Remove Duplicate Letters: Greedy Monotonic Stack
316. Remove Duplicate Letters gives you a string s and asks you to remove duplicate letters so that every letter appears exactly once, and the result is the lexicographically smallest string among all valid results. You cannot reorder the remaining letters; you can only delete some of them.
For example: "bcabc" becomes "abc", and "cbacdcbc" becomes "acdb". The second example is trickier than it looks — "abcd" seems smaller, but you cannot achieve it because after choosing 'a' and 'b' early, the only 'd' appears before the only remaining 'c', so you are forced into "acdb".
The approach: greedy monotonic stack
The key insight is this: when you encounter a character that is smaller than the top of your current result stack, you should pop the top — but only if that top character appears again later in the string. If it does not appear later, you can never recover it, so you must keep it.
That gives you two conditions that must both be true before you pop:
- The top of the stack is greater than the current character.
- The top character still appears later in the string (it will get another chance).
If either condition fails, you stop popping and push the current character instead. You also skip any character that is already in your result stack, because adding it again would create a duplicate.
Before iterating, build a last_occurrence map that stores the last index where each character appears. This lets you check condition 2 in O(1).
Here is the full algorithm:
- Build
last = {c: last index of c in s}for all characters. - Maintain a
stack(your result so far) and aseenset for O(1) membership checks. - For each character
cat indexi:- If
cis already inseen, skip it. - Otherwise, while the stack is non-empty and the top is greater than
candlast[top] > i, pop the top and remove it fromseen. - Push
cand add it toseen.
- If
- Join the stack into a string.
def removeDuplicateLetters(s: str) -> str:
last = {c: i for i, c in enumerate(s)}
stack = []
seen = set()
for i, c in enumerate(s):
if c in seen:
continue
while stack and stack[-1] > c and last[stack[-1]] > i:
seen.discard(stack.pop())
stack.append(c)
seen.add(c)
return "".join(stack)
i=0, c='b': stack is empty, push 'b'
stack (bottom to top)
last_occurrence
Stack is empty so there is nothing to compare against. Push 'b' directly.
i=1, c='c': 'c' > 'b' so no pop. push 'c'
stack (bottom to top)
last_occurrence
'c' is greater than 'b', so removing 'b' now would not improve lexicographic order. Push 'c'.
i=2, c='a': top='c'>'a' AND last['c']=4>2, pop 'c'. top='b'>'a' AND last['b']=3>2, pop 'b'. push 'a'
stack (bottom to top)
last_occurrence
'a' is smaller than both 'c' and 'b', and both letters reappear later, so we pop them for a better result.

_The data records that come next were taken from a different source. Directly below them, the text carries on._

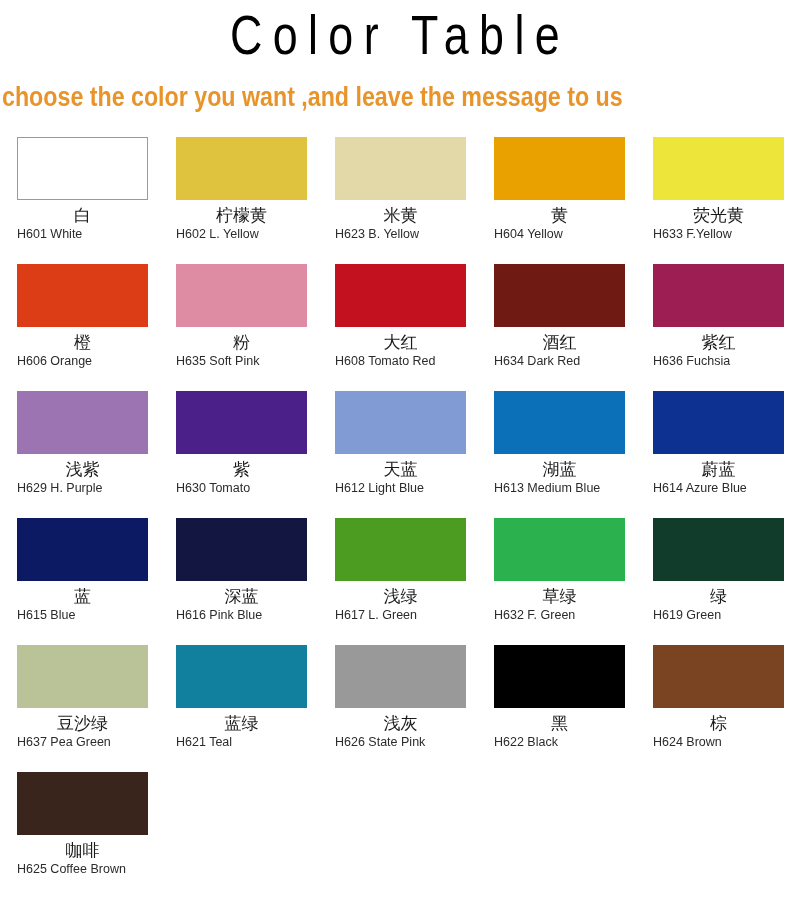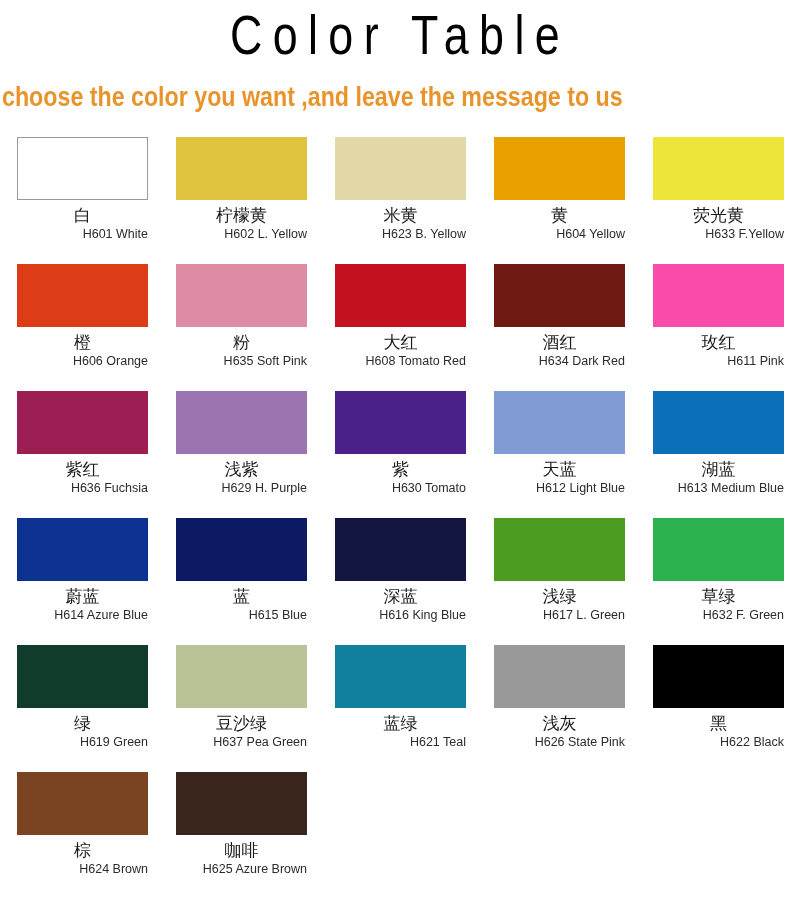--- a/index.html
+++ b/index.html
@@ -95,7 +95,7 @@
 
   .label-en {
     margin-top: 1px;
-    text-align: right;
+    text-align: left;
     font-family: "Liberation Sans", "DejaVu Sans", sans-serif;
     font-size: 12.5px;
     line-height: 15px;

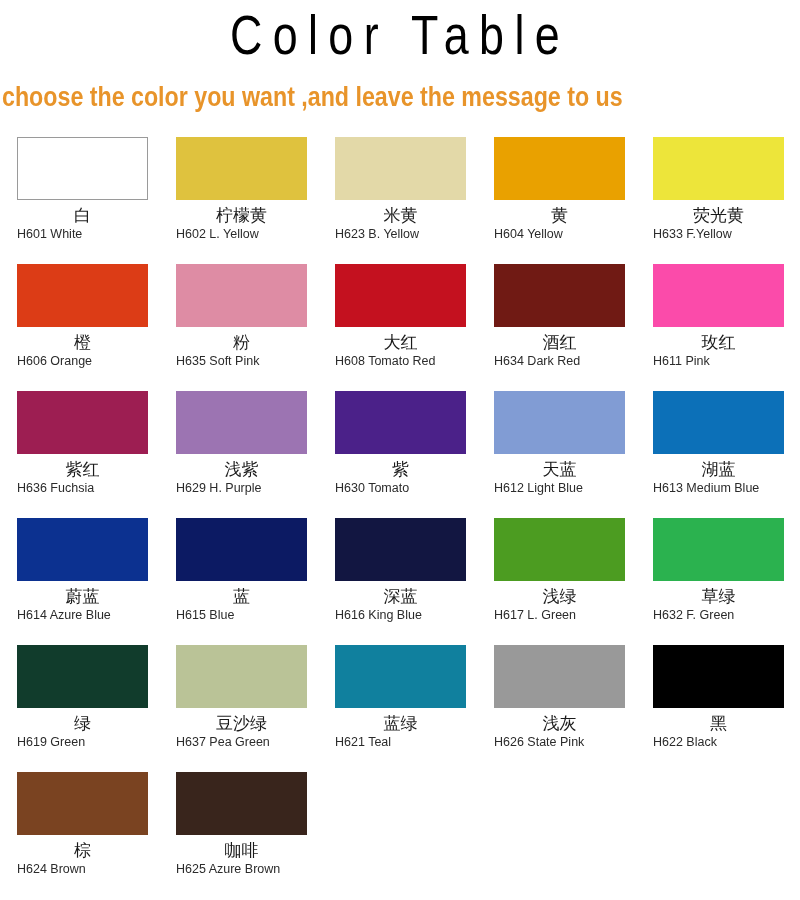--- a/index.html
+++ b/index.html
@@ -159,11 +159,6 @@
         <div class="label-en">H634 Dark Red</div>
       </div>
       <div class="cell">
-        <div class="swatch" style="background: rgb(251, 75, 170);"></div>
-        <div class="label-cn">玫红</div>
-        <div class="label-en">H611 Pink</div>
-      </div>
-      <div class="cell">
         <div class="swatch" style="background: rgb(157, 30, 82);"></div>
         <div class="label-cn">紫红</div>
         <div class="label-en">H636 Fuchsia</div>

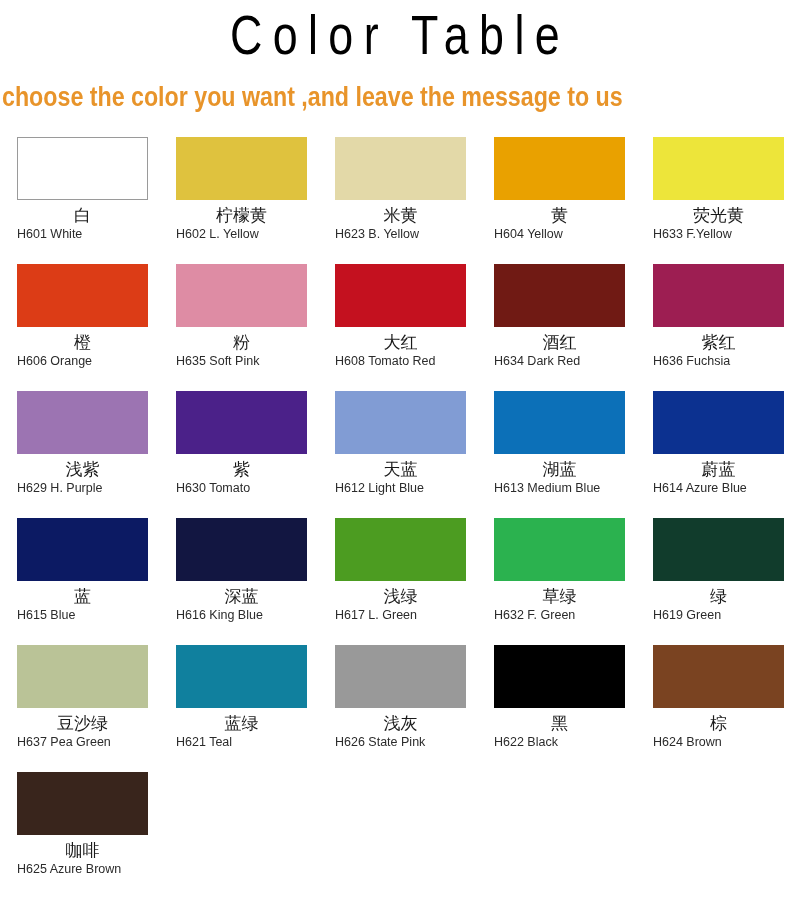--- a/index.html
+++ b/index.html
@@ -196,7 +196,7 @@
       <div class="cell">
         <div class="swatch" style="background: rgb(18, 22, 65);"></div>
         <div class="label-cn">深蓝</div>
-        <div class="label-en">H616 King Blue</div>
+        <div class="label-en">H616 Pink Blue</div>
       </div>
       <div class="cell">
         <div class="swatch" style="background: rgb(76, 156, 33);"></div>

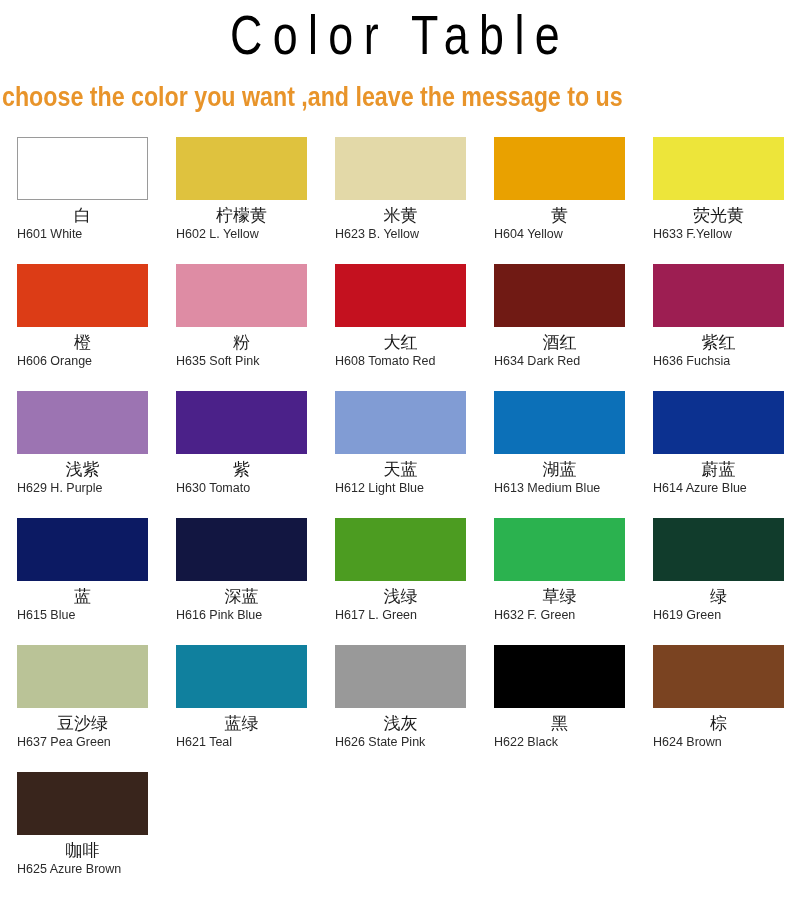--- a/index.html
+++ b/index.html
@@ -241,7 +241,7 @@
       <div class="cell">
         <div class="swatch" style="background: rgb(57, 37, 28);"></div>
         <div class="label-cn">咖啡</div>
-        <div class="label-en">H625 Azure Brown</div>
+        <div class="label-en">H625 Coffee Brown</div>
       </div>
     </div>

i=3, c='b': 'b' not in stack yet, top='a'<'b' so no pop. push 'b'
stack (bottom to top)
last_occurrence
Top is 'a' which is less than 'b', so we cannot pop. Push 'b'.
i=4, c='c': 'c' not in stack yet, top='b'<'c' so no pop. push 'c'
stack (bottom to top)
last_occurrence
Top is 'b' which is less than 'c'. Push 'c'. Stack is now the final answer: ['a','b','c'].
Complexity
| Time | Space | |
|---|---|---|
| Greedy monotonic stack | O(n) | O(1) |
Time is O(n) because each character is pushed onto the stack at most once and popped at most once, so the total number of push and pop operations across the entire loop is bounded by 2n. The last map and the seen set both hold at most 26 entries (the lowercase alphabet), so space is O(1) regardless of input length.
The building blocks
Monotonic stack pattern. The stack maintains a specific order invariant. Here, the invariant is that the stack stays in increasing lexicographic order as long as popping is allowed. This is the same mechanical idea as Daily Temperatures, where you pop indices off the stack when you find a warmer day. The difference is that Daily Temperatures uses a strictly decreasing stack on temperatures, while this problem uses a strictly increasing stack on characters.

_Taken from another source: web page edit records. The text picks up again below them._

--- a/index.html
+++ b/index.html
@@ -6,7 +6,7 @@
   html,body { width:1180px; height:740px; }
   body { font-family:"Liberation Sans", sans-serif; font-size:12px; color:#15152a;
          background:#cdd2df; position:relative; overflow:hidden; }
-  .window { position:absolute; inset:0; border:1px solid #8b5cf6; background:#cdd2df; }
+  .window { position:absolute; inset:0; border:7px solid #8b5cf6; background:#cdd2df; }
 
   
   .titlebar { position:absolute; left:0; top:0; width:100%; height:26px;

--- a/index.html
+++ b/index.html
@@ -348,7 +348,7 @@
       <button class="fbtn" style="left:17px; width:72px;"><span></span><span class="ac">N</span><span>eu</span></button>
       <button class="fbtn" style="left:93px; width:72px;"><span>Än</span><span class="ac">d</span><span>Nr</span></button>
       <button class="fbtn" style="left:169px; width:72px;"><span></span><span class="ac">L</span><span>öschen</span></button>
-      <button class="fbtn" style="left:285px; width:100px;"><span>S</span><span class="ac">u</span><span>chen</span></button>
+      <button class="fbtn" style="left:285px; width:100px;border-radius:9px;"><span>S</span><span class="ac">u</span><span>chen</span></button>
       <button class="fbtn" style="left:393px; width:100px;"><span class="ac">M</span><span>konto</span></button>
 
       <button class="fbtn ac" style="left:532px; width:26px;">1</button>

Greedy invariant. The reason you can pop is that replacing a larger character with a smaller one always produces a lexicographically better result at that position, and the greedy choice is locally and globally optimal here. The condition last[top] > i is what makes the greedy safe: it guarantees you will still be able to include that character in the result later.
Seen set for deduplication. The seen set is what prevents you from adding the same character twice. Without it, you would push duplicate characters and violate the problem constraint. It mirrors the same role that a visited set plays in graph traversal.
Edge cases
- Single character: The loop runs once, pushes the character, and returns it immediately.

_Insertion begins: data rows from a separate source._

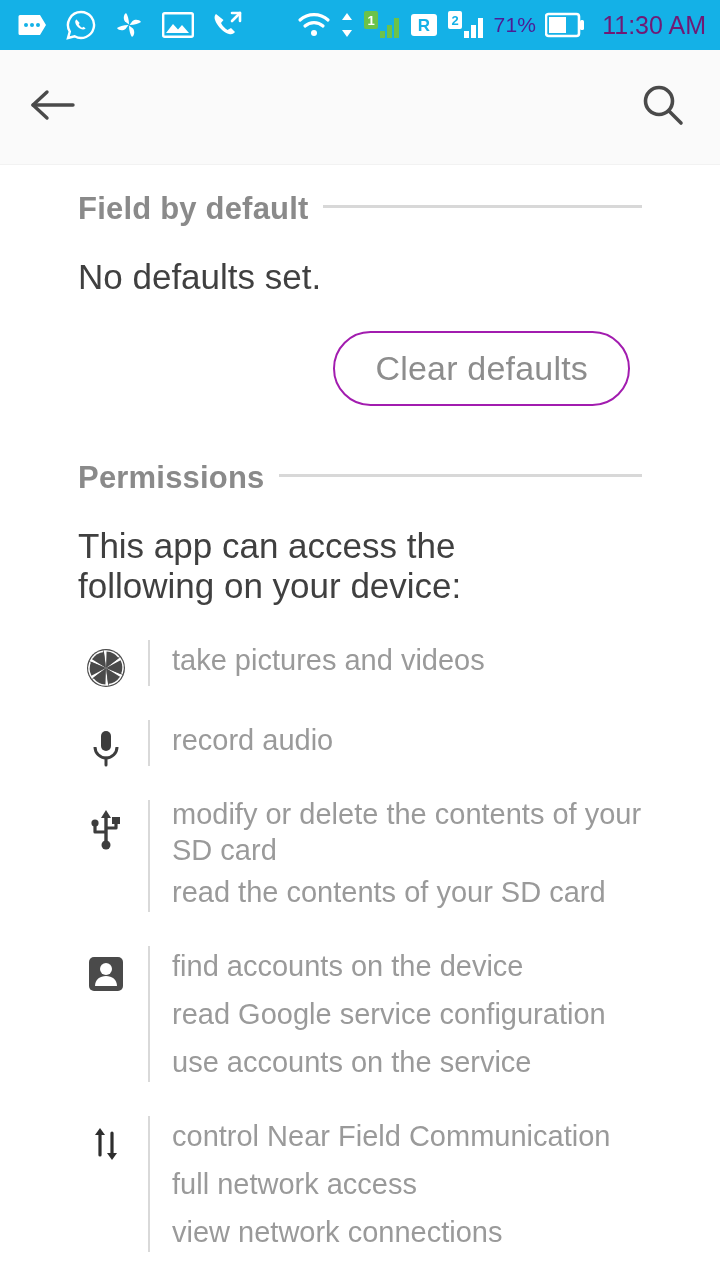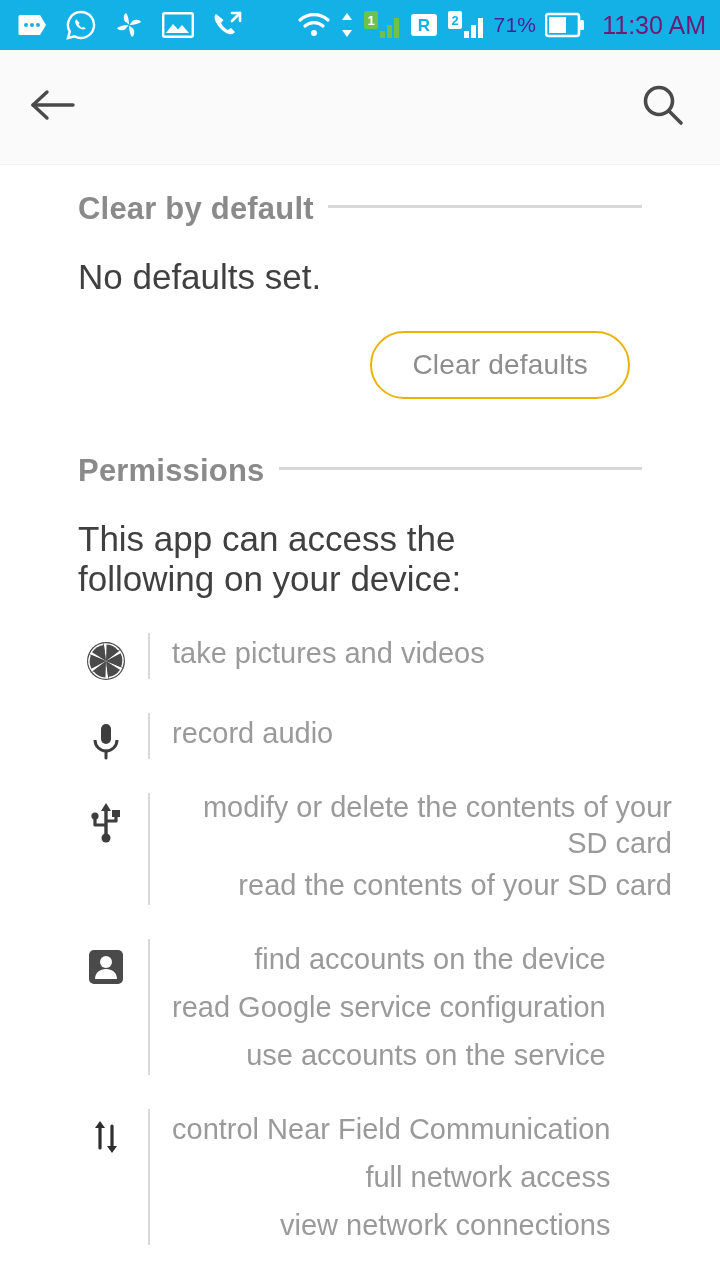--- a/index.html
+++ b/index.html
@@ -209,7 +209,7 @@
   <div class="content">
 
     <div class="section-head">
-      <div class="title">Clear by default</div>
+      <div class="title">Field by default</div>
       <div class="rule"></div>
     </div>
 

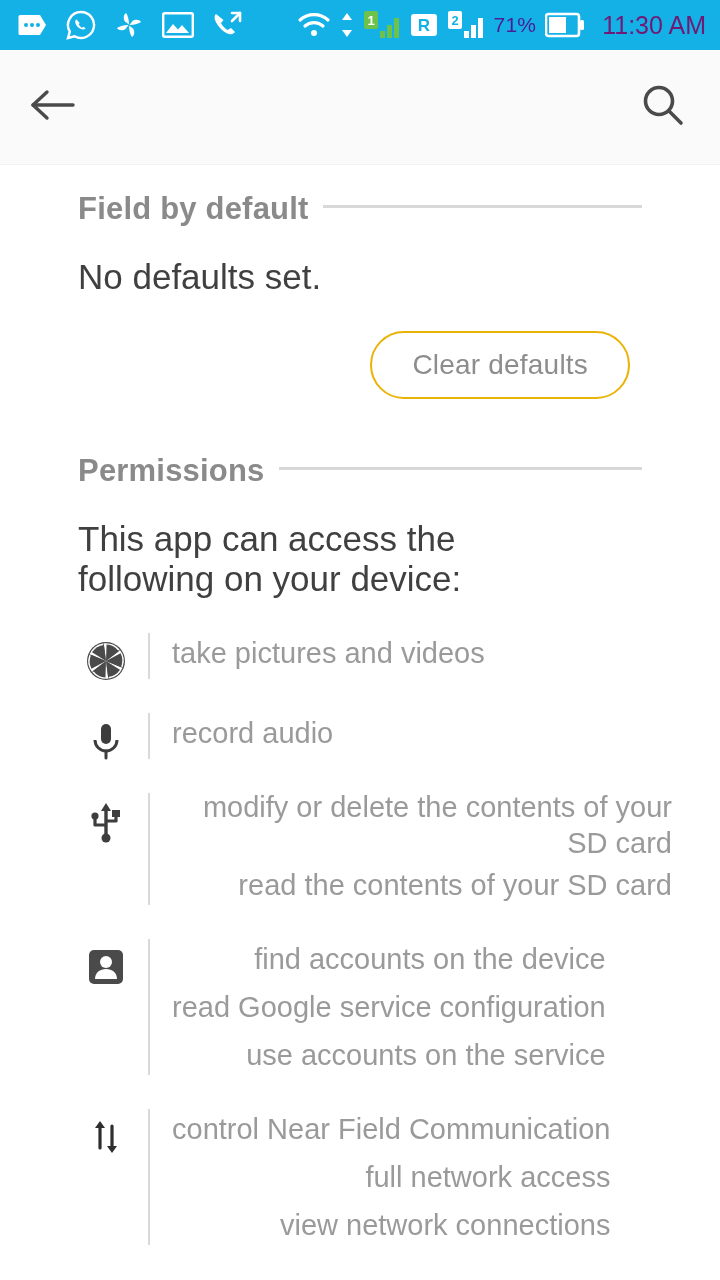--- a/index.html
+++ b/index.html
@@ -58,9 +58,9 @@
 
   .btn-row{ display:flex; justify-content:flex-end; padding-right:90px; margin-top:34px; }
   .pill-btn{
-    border:2px solid #eab308; border-radius:60px;
+    border:2px solid #a21caf; border-radius:60px;
     padding:16px 40px; background:transparent;
-    font-size:28px; color:#8d8d8d; font-family:"Liberation Sans", sans-serif;
+    font-size:34px; color:#8d8d8d; font-family:"Liberation Sans", sans-serif;
     letter-spacing:.2px;
   }
 

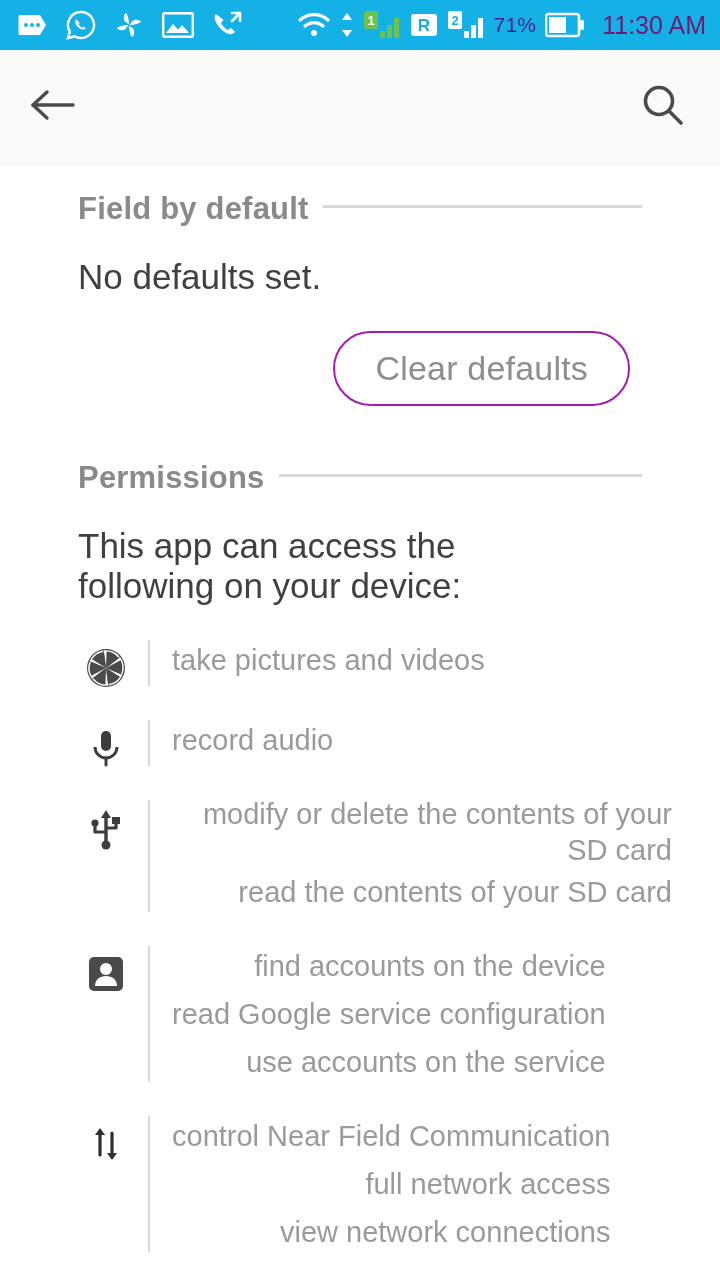--- a/index.html
+++ b/index.html
@@ -72,7 +72,7 @@
     justify-content:center; padding-top:10px;
   }
   .perm-divider{ width:2px; background:#d9d9d9; margin:4px 0 4px 14px; align-self:stretch; }
-  .perm-texts{ padding-left:22px;text-align:right; }
+  .perm-texts{ padding-left:22px; }
   .perm-line{
     font-size:29px; color:#9a9a9a; line-height:48px; white-space:nowrap;
   }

- All same character (e.g.,
"aaaa"): Every character after the first is already inseen, so they are all skipped. You return just"a". - Already sorted (e.g.,
"abc"): No character is ever greater than the one that follows it, so no pops occur. The stack fills up in order and the output equals the first occurrence of each letter. - Reverse sorted, each appearing once (e.g.,
"cba"): No character reappears, solast[top] > iis never true. No pops occur. The output is the full input"cba"— you cannot improve on it.
From understanding to recall
The logic is easy to follow when you trace through it step by step. What is easy to forget under pressure is the exact pair of conditions that must hold simultaneously before you pop.
The two conditions are:
stack[-1] > c— the top is lexicographically larger than the current character.last[stack[-1]] > i— the top will appear again later (so we are not losing it forever).
Miss the first condition and you destroy the increasing order of your result. Miss the second condition and you silently drop a character that never comes back, making the output invalid.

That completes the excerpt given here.